The majority – 2.8 million – visited the site in South Kensington, a tenth higher than a year earlier. The visits to the V&A Museum of Childhood in Bethnal Green rose 5 per cent to 443,000. “It’s the variety of the exhibitions that have attracted people,” Mr Roth said. “It’s all about creativity and innovation.”

The past 12 months has seen huge demand for exhibitions in the UK, with galleries including the Royal Academy and National Portrait Gallery opening late to keep up with demand for blockbuster shows by artists including David Hockney and Lucian Freud. “We are in the golden age of museums and galleries,” Mr Roth said.

He took over as the head of the V&A in September replacing Sir Mark Jones who left the institution after a decade. Mr Roth, who had been director general of the Dresden State Art Collections, said: “This success of record visitor is largely down to Mark and the staff. This is really something.”

The museum, which is free but also has paid for exhibitions, is benefiting from its programme of restoration and overhaul. The so-called FuturePlan will continue, with the museum hopeful to finish the new space on Exhibition Road by 2016. Mr Roth said: “The whole aura and atmosphere has changed.

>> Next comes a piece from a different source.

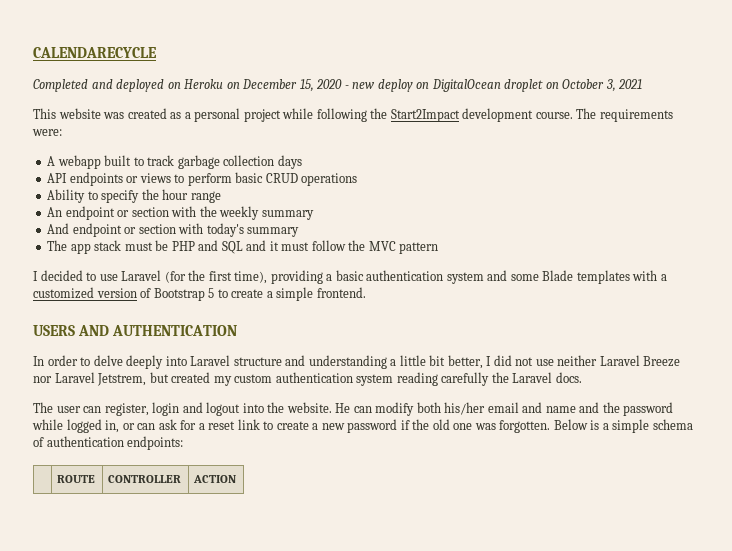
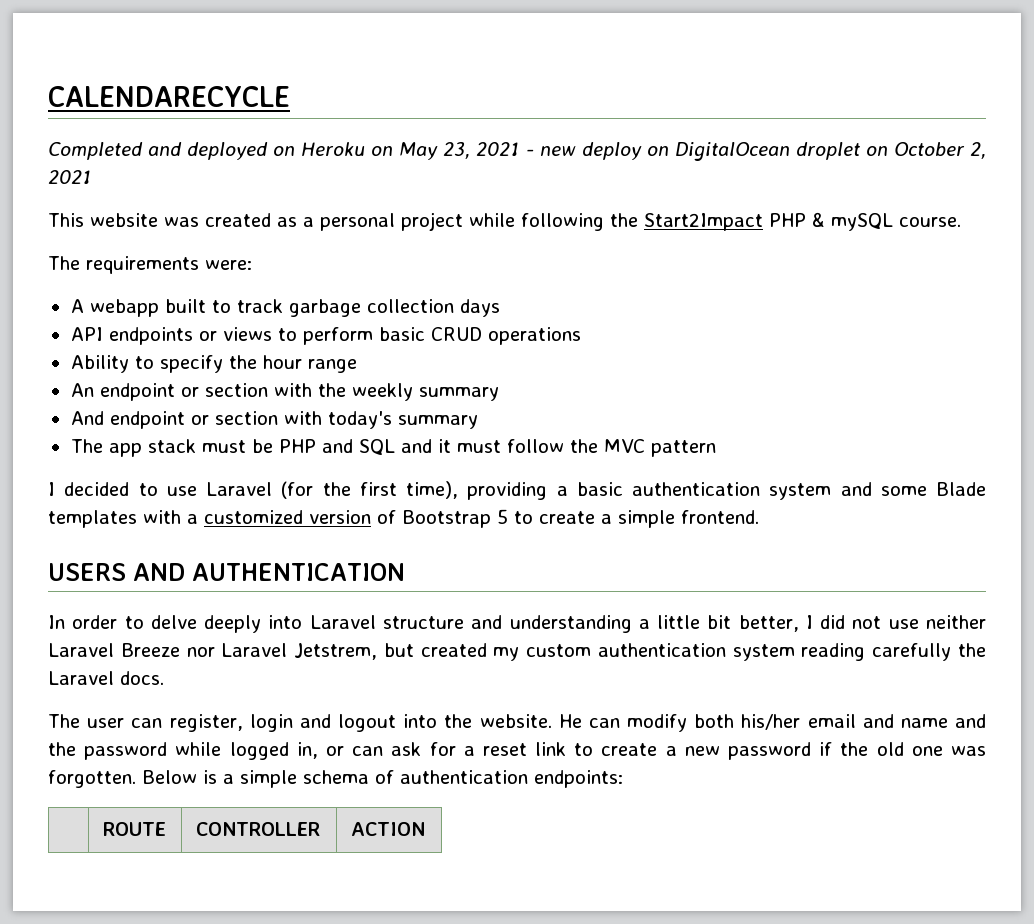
[242,79,343,92] December 15, 2020 -> [399,142,520,160] May 23, 2021
[605,79,616,92] 3, -> [969,142,986,159] 2,
[462,108,534,122] development -> [769,212,893,231] PHP & mySQL
(573, 115) none -> (961, 222) //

That has been happening over the past decade.”

There has also been a series of successful exhibitions including one focusing on postmodernism, which had 115,000 visits, and the Cult of Beauty exhibition brought in 138,000. Yet, the most popular of the year, and the most popular free exhibition ever staged at the V&A was Power of Making, a joint exhibition with the Crafts Council with 320,000 visits.

The V&A was founded in South Kensington in 1857 and was designed to inspire British designers. Last year over 40 per cent of the visitors were working, teaching or studying in the creative industries.

Mr Roth said there was an on-going shift towards the British demand for cultural exhibitions and shows. “London is the global city of aesthetics, architecture and designers. It is a city of creativity.” He continued: “I think there has been a shift with people heading to galleries and museums and it will continue.”